*** Begin section ***

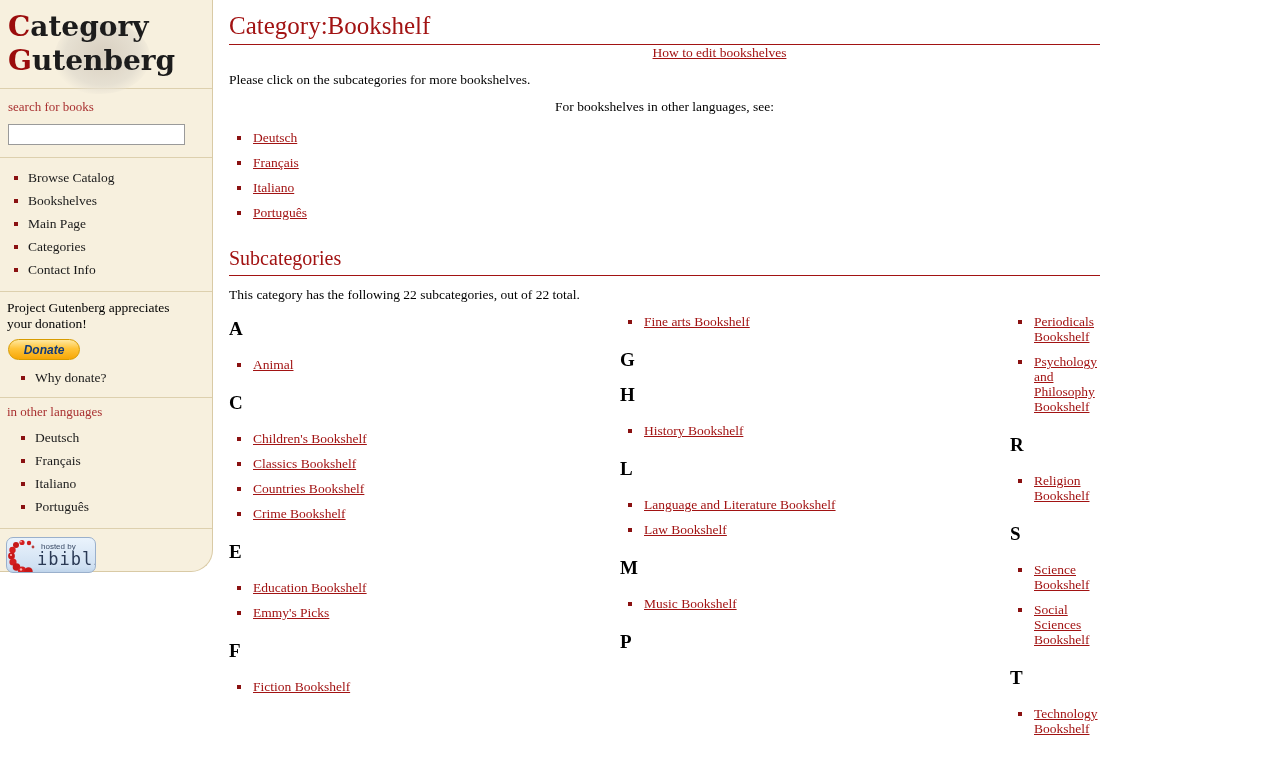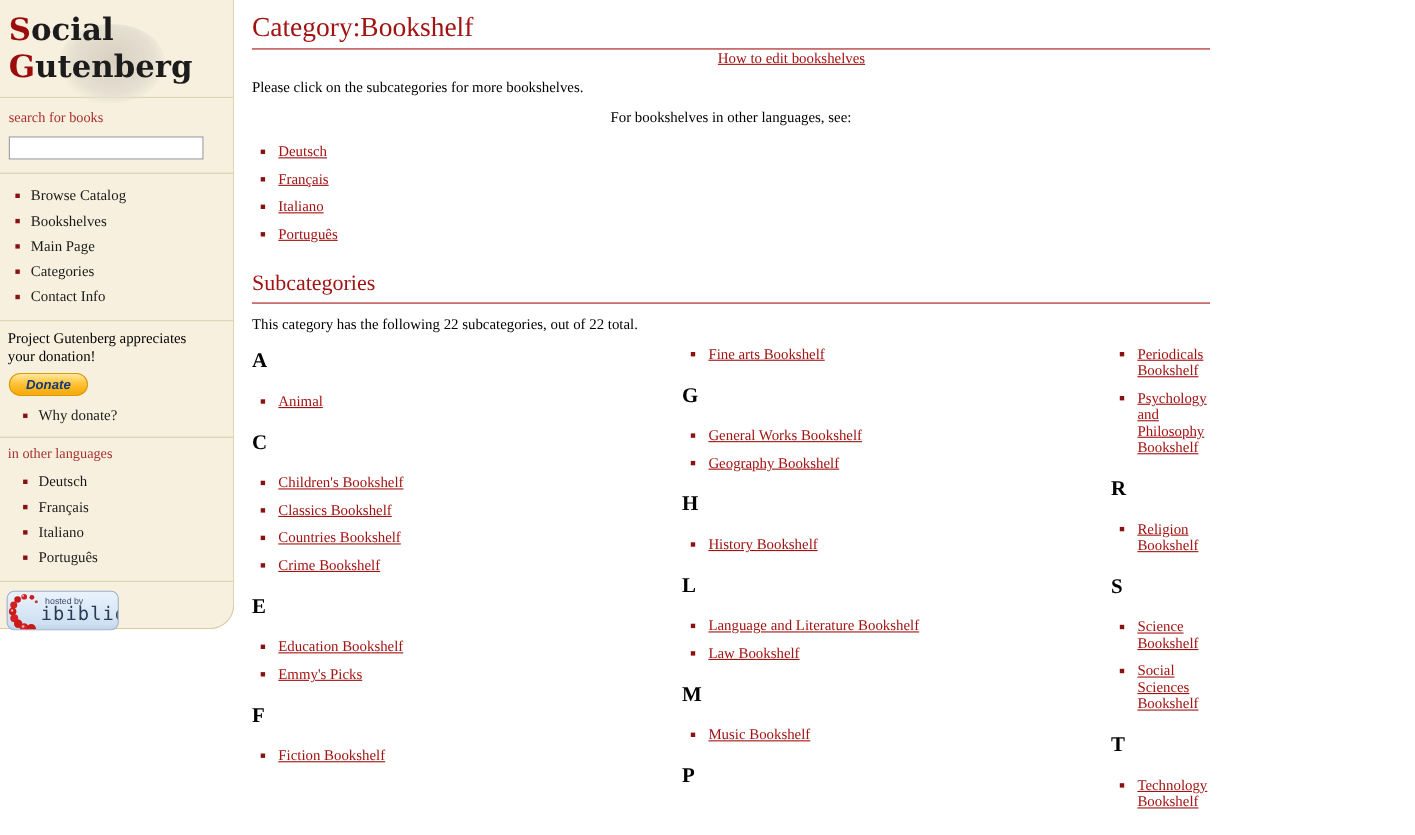"Social" div.logo-line { text: Social -> Category }
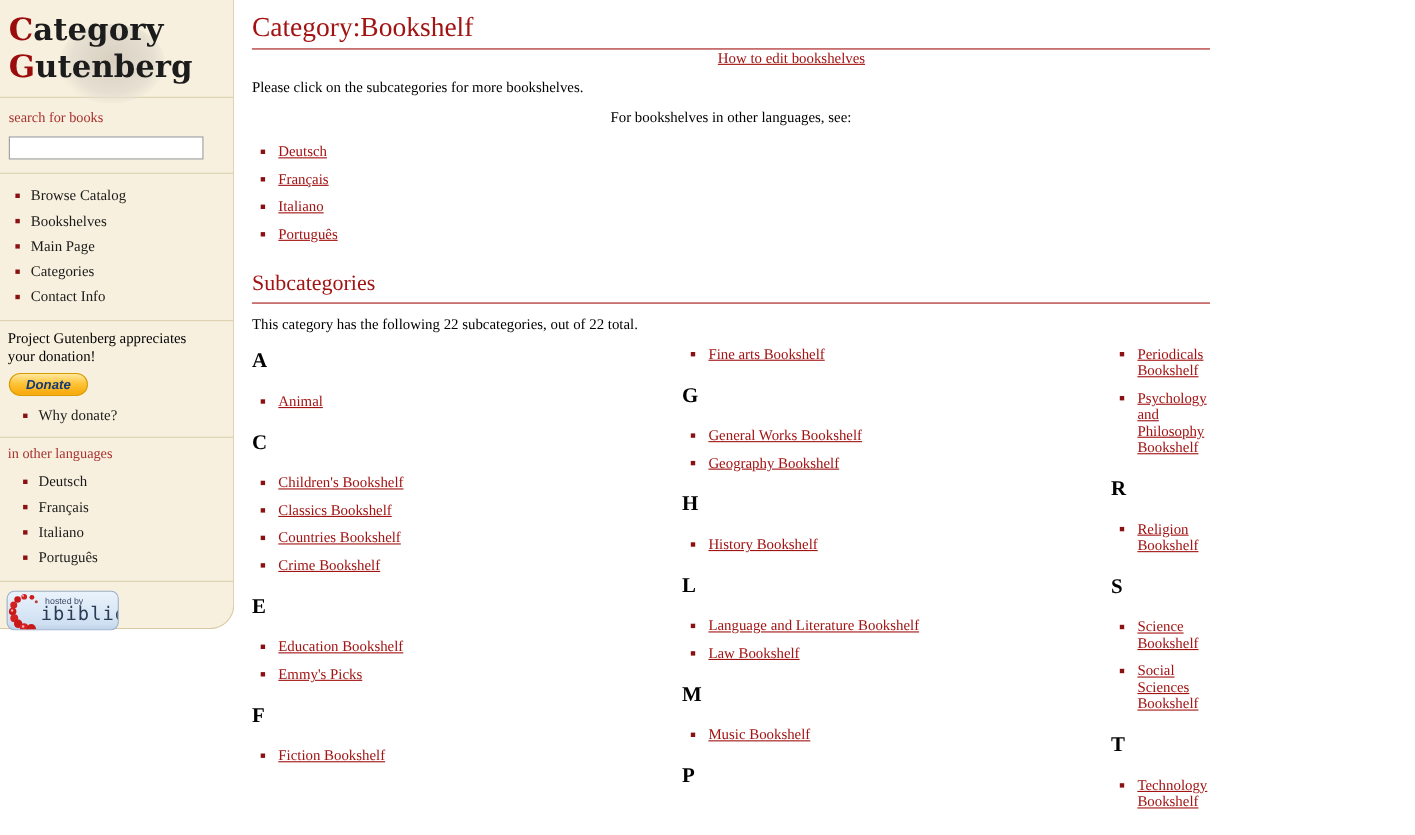"General Works Bookshelf" ul { html: <ul> <li><a>General Works Bookshelf</a></li> <li><a>Geography Bookshelf</a></li> </ul> -> none }
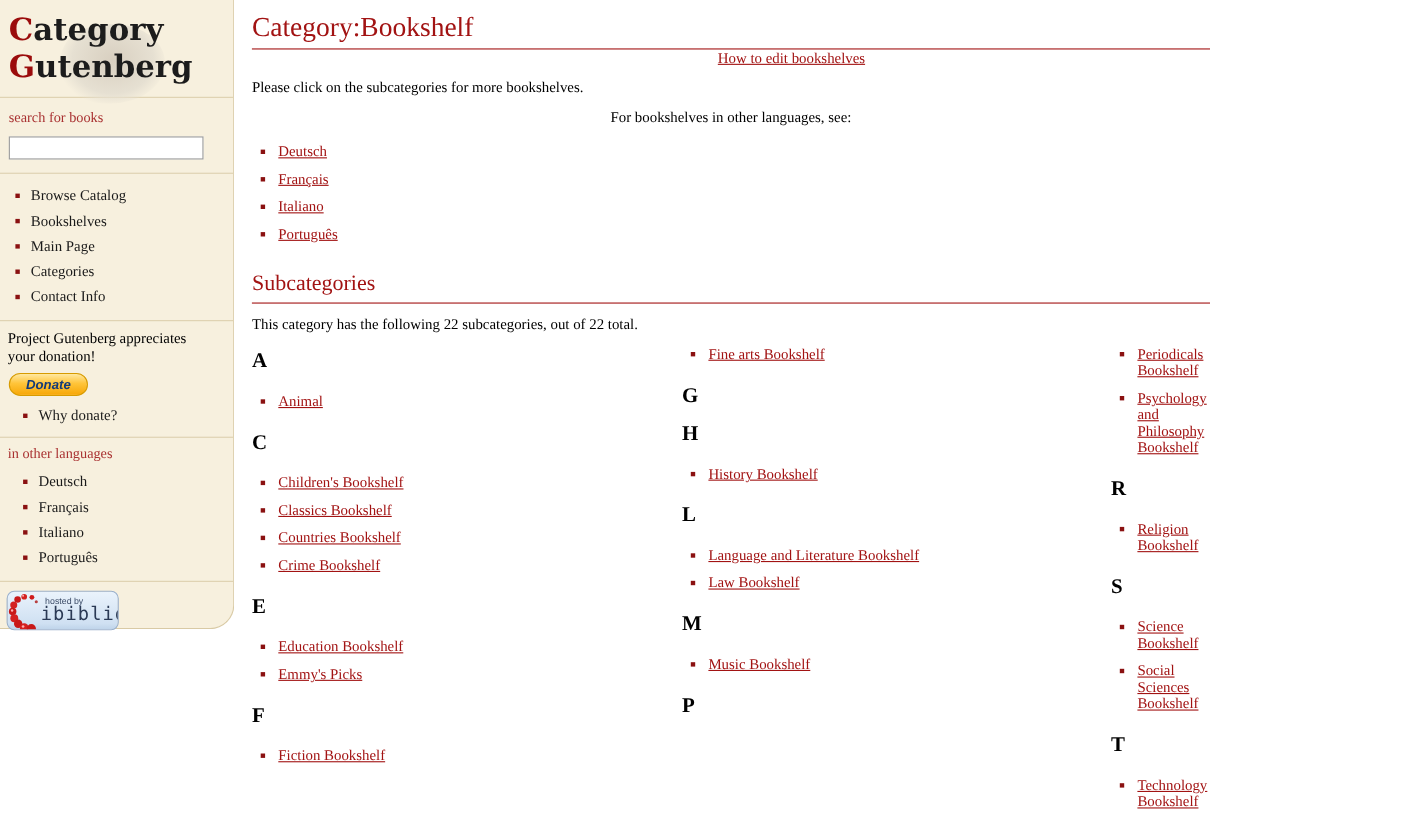"hosted by" .ibiblio-badge { width: 102px -> 90px }
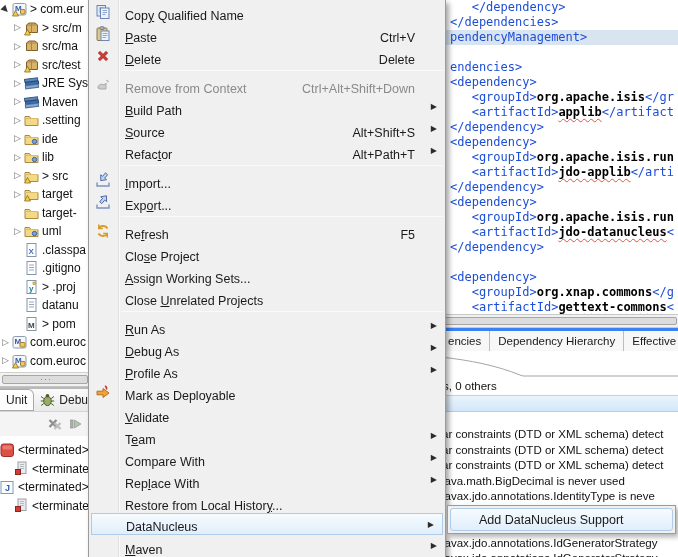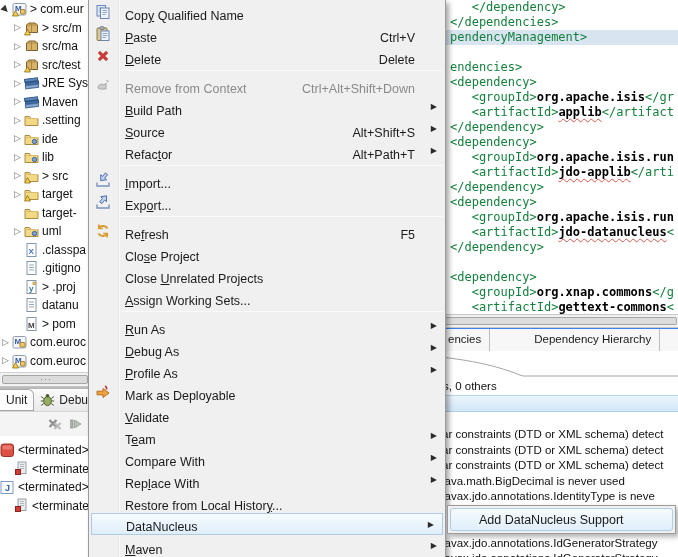"</dependency>" .seg-tag { color: #15803d -> #1d4ed8 }
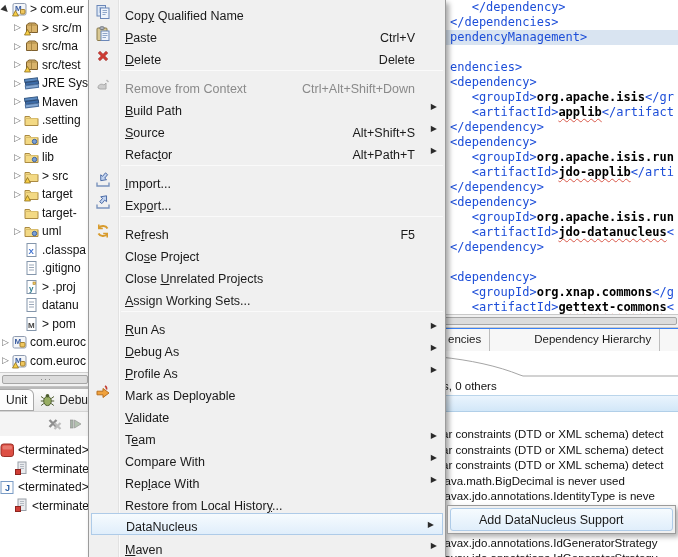"Close Unrelated Projects" div.mitem { order: before "Assign Working Sets..." -> after "Assign Working Sets..." }
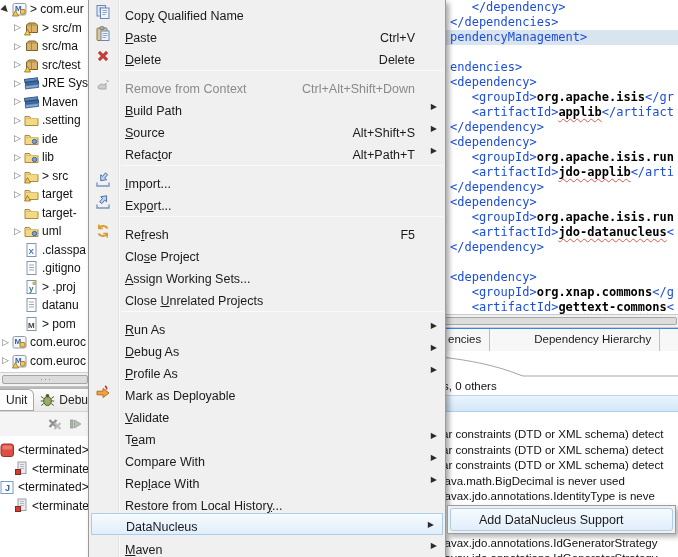"encies" #pom-tabs { border-top: 1px solid #3b82f6 -> 3px solid #3b82f6; gap: 36px -> none }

*** End section ***

EXERCISE REQUIREMENTS: Your answer must be the exact lines from the start of the data through the line with "width: 102px ->", inclusive, and nothing else; pictures do not belong in it.

SOLUTION TO THE EXERCISE:
"Social" div.logo-line { text: Social -> Category }
"General Works Bookshelf" ul { html: <ul> <li><a>General Works Bookshelf</a></li> <li><a>Geography Bookshelf</a></li> </ul> -> none }
"hosted by" .ibiblio-badge { width: 102px -> 90px }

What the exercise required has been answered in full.